My strawberry tart is as delicious as it is beautiful and it is SUPER easy to make…you would never know it by looking at it but it really is a simple recipe. And you can add anything to it that sounds good at the moment – I threw on some blackberries this time. I also use blueberries, kiwi and peaches, it just depends on what’s in season. It’s always tempting to pick up a fruit tart at the bakery, they look so gorgeous. But they are seldom as fresh and delicious as they appear. Next time make your own!
The bottom is basically a shortbread crust, you won’t even need to roll it out since it’s a “pat down” method along the bottom and sides of a springform pan. Simple.

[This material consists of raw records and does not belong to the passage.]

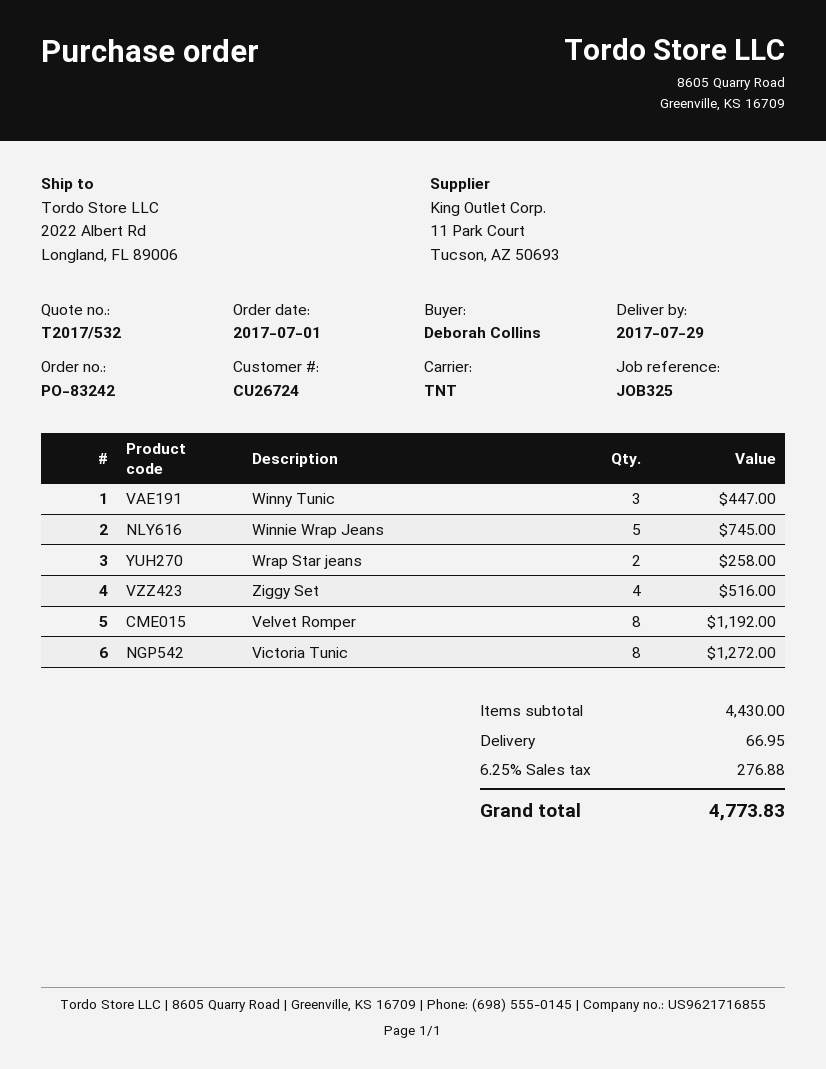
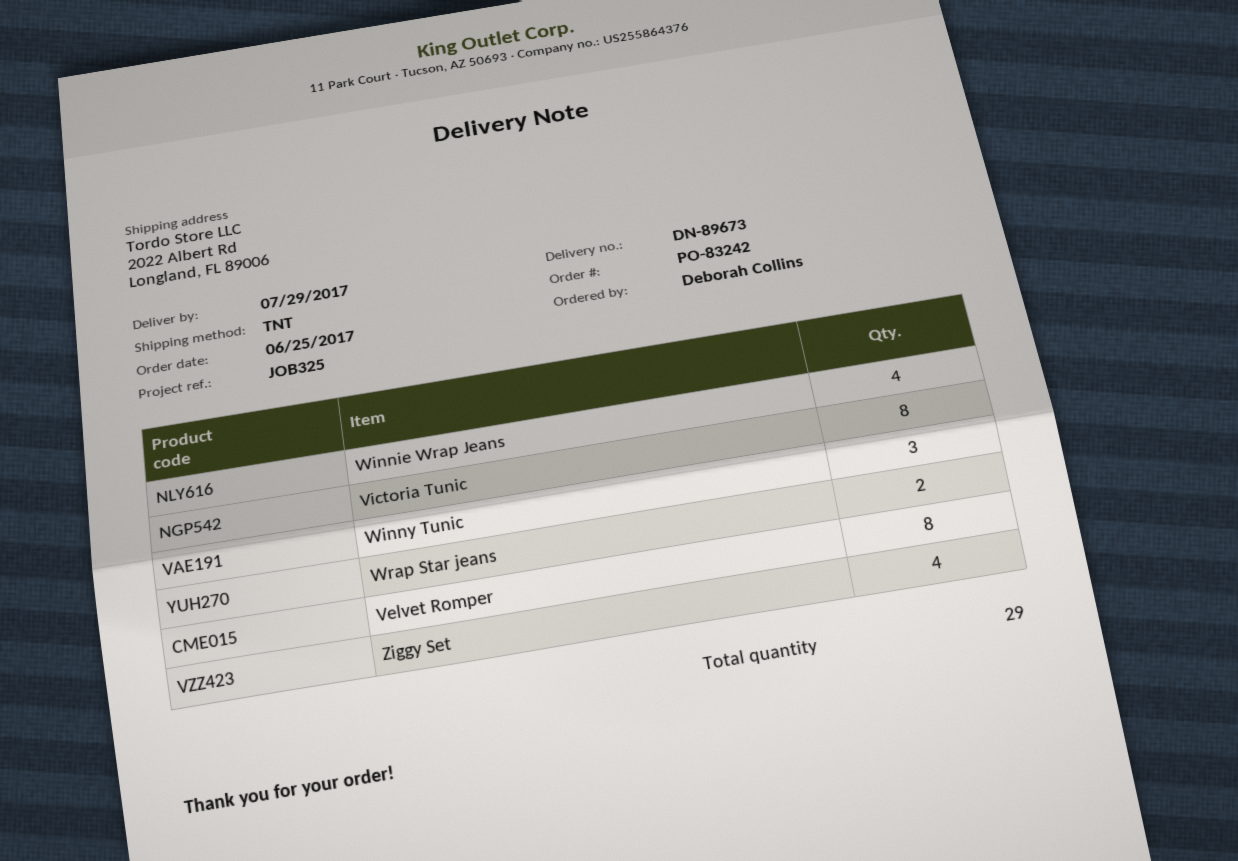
order date: 2017-07-01 -> 2017-06-25
Winnie Wrap Jeans: 5 -> 4

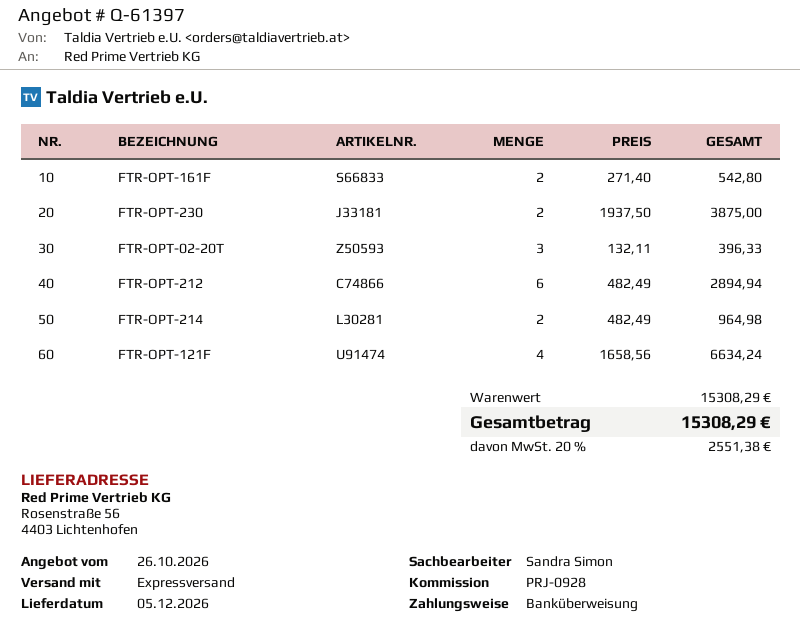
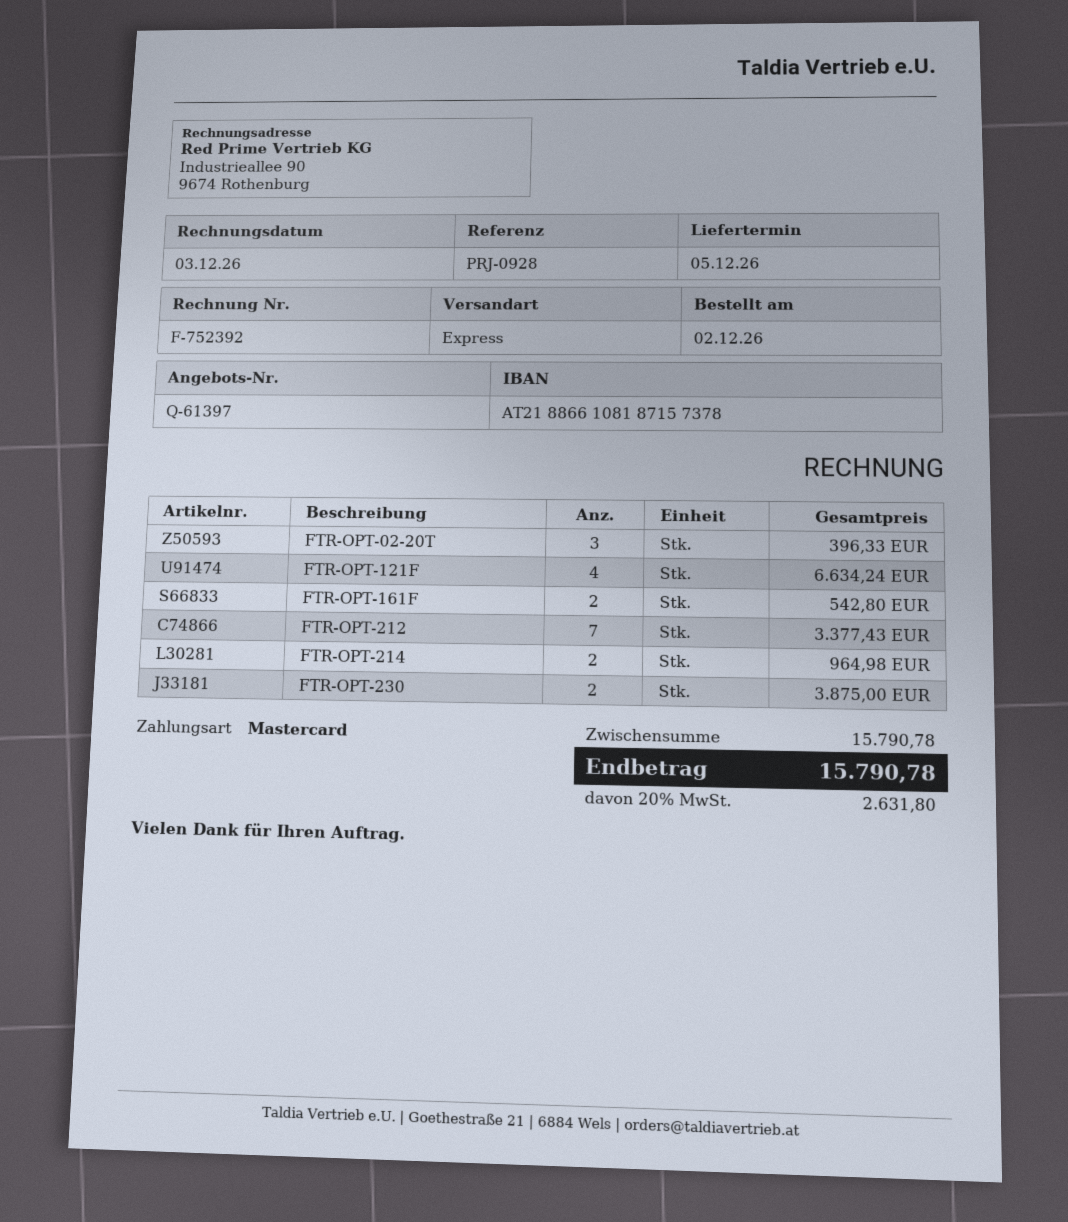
payment method: bank transfer -> Mastercard
FTR-OPT-212: 6 for 2894.94 -> 7 for 3377.43
subtotal: 15308.29 -> 15790.78
tax: 20% = 2551.38 -> 20% = 2631.80
total: 15308.29 -> 15790.78

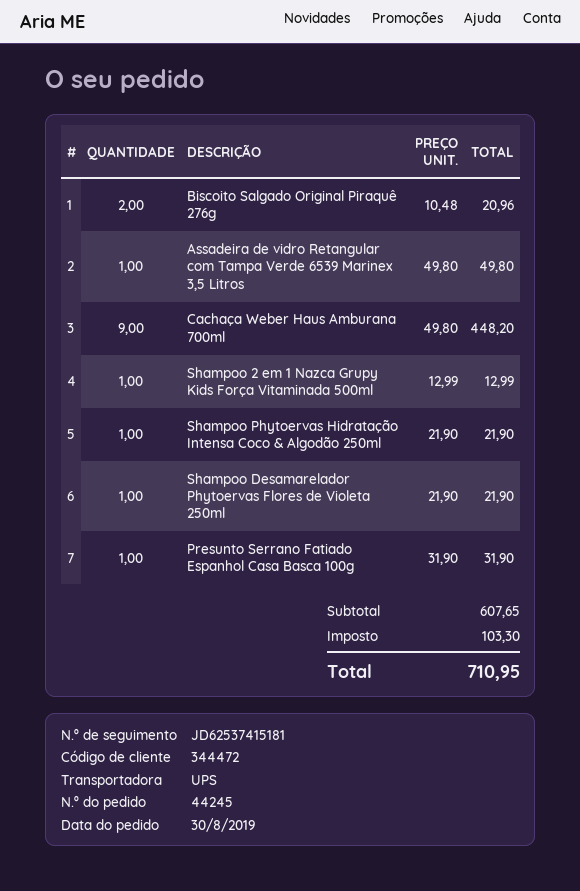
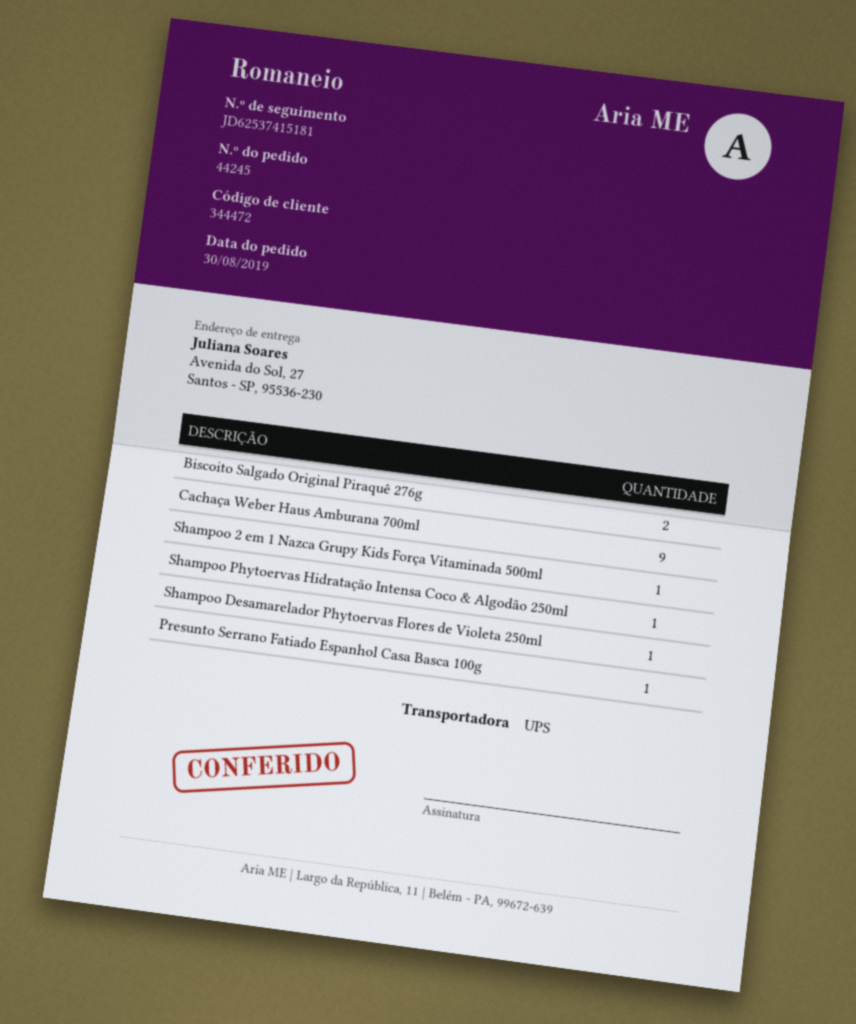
Assadeira de vidro Retangular com Tampa Verde 6539 Marinex 3,5 Litros: 1 -> none

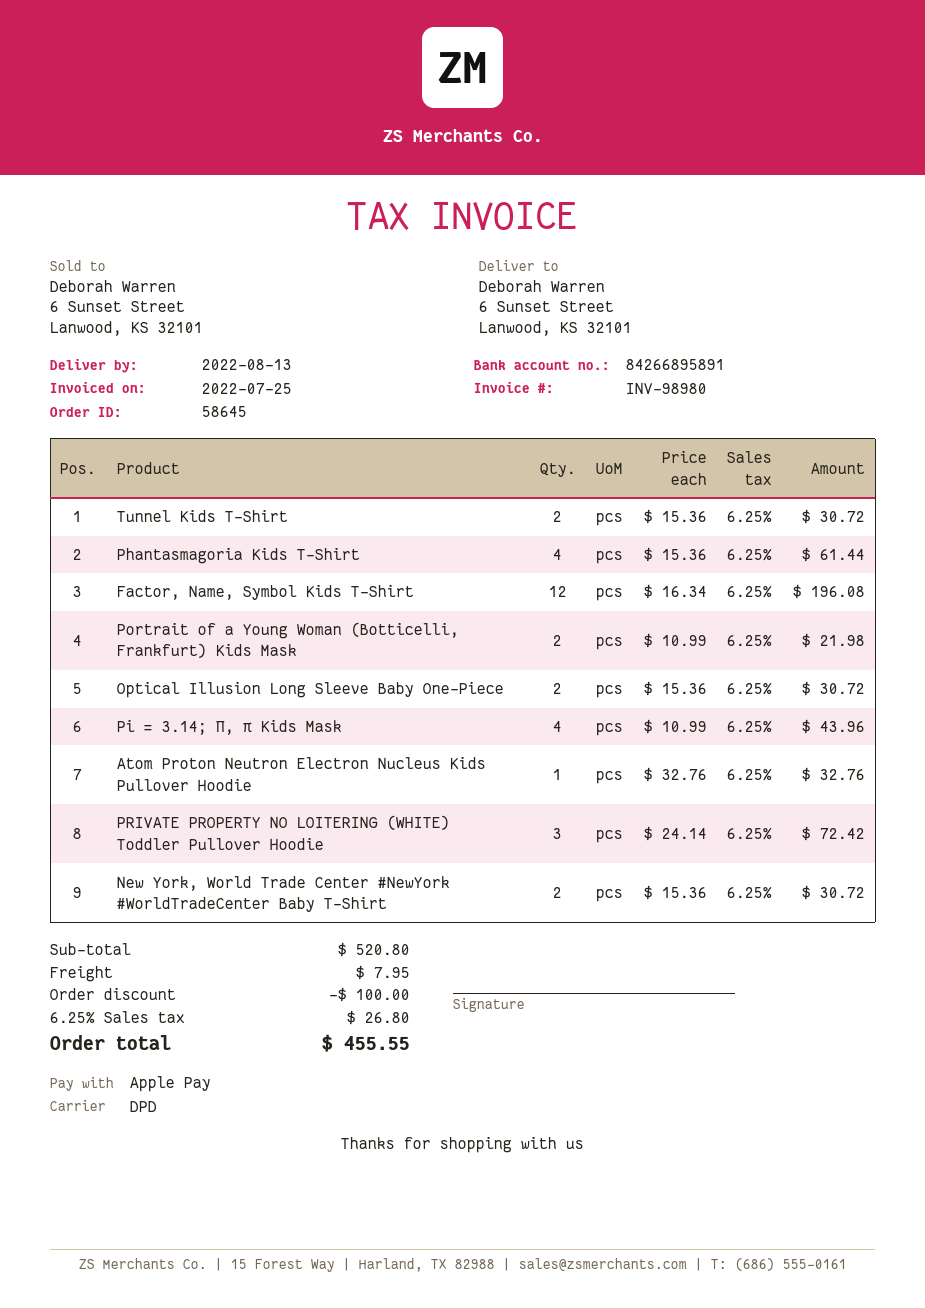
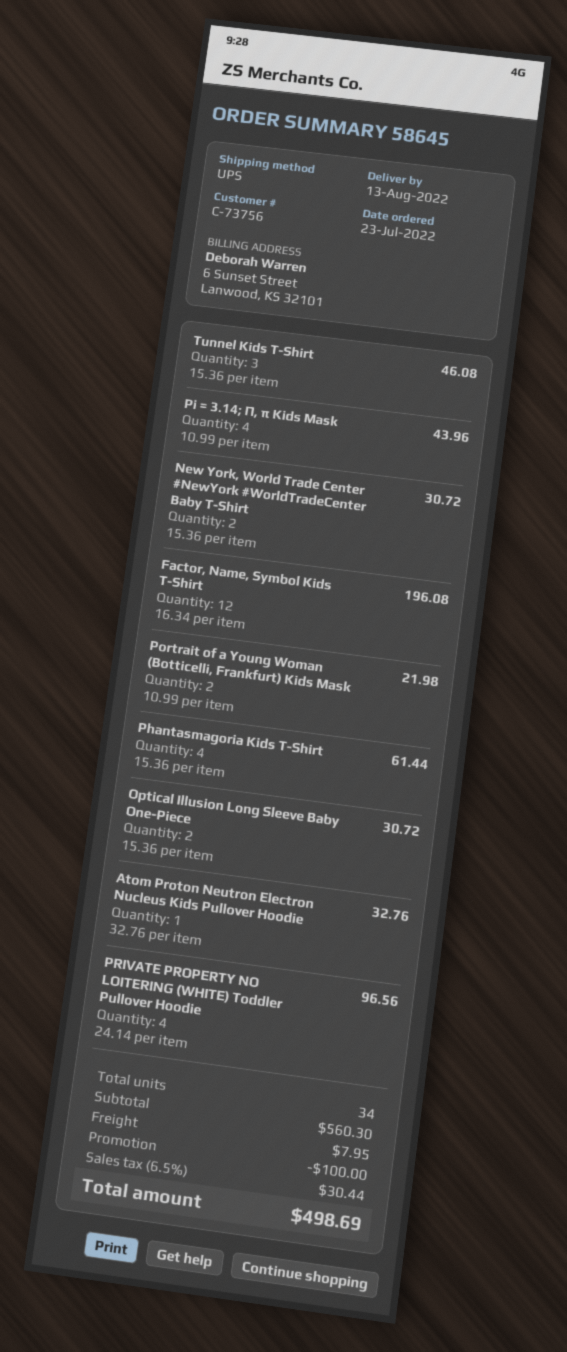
shipping method: DPD -> UPS
Tunnel Kids T-Shirt: 2 x 15.36 = 30.72 -> 3 x 15.36 = 46.08
PRIVATE PROPERTY NO LOITERING (WHITE) Toddler Pullover Hoodie: 3 x 24.14 = 72.42 -> 4 x 24.14 = 96.56
subtotal: 520.80 -> 560.30
tax: 6.25% = 26.80 -> 6.5% = 30.44
total: 455.55 -> 498.69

The glaze for my strawberry tart comes from a jar of strawberry jam. If you’re going to make a peach tart just switch to a jar of peach jelly for the glaze. I’ve used orange marmalade over a solid blueberry tart – you can really get creative with these tarts, it’s a lot of fun to see where they go as the summer progresses and the fruits come into season.
This strawberry tart will be perfect with just a dollop of whipped cream on top!
- 1 1/4 cup flour
- 1 stick butter, softened
- 2 TBSP. sour cream
- 2 cups strawberries sliced
- 1 cup blackberries sliced in half
- 3/4 cup sugar
- 3/4 sour cream
- 3 egg yolks
- 1 tsp. vanilla
- 1/2 cup strawberry jam
- 1 TBSP. water
- Preheat oven to 375. In a mixer, combine crust ingredients until smooth. Pat down into a 10" springform pan leaving a 1 inch border up the sides. Bake for 15 minutes.
- Arrange your fruit on top of the crust. Add filling ingredients to the mixer, beat until smooth and carefully pour over the fruit. Bake one hour. Let cool for 15 minutes.
- In a small bowl microwave the jam and the water a minute or so until warm then whisk until you have a nice glaze to brush over the fruit.
- Serving with freshly whipped cream.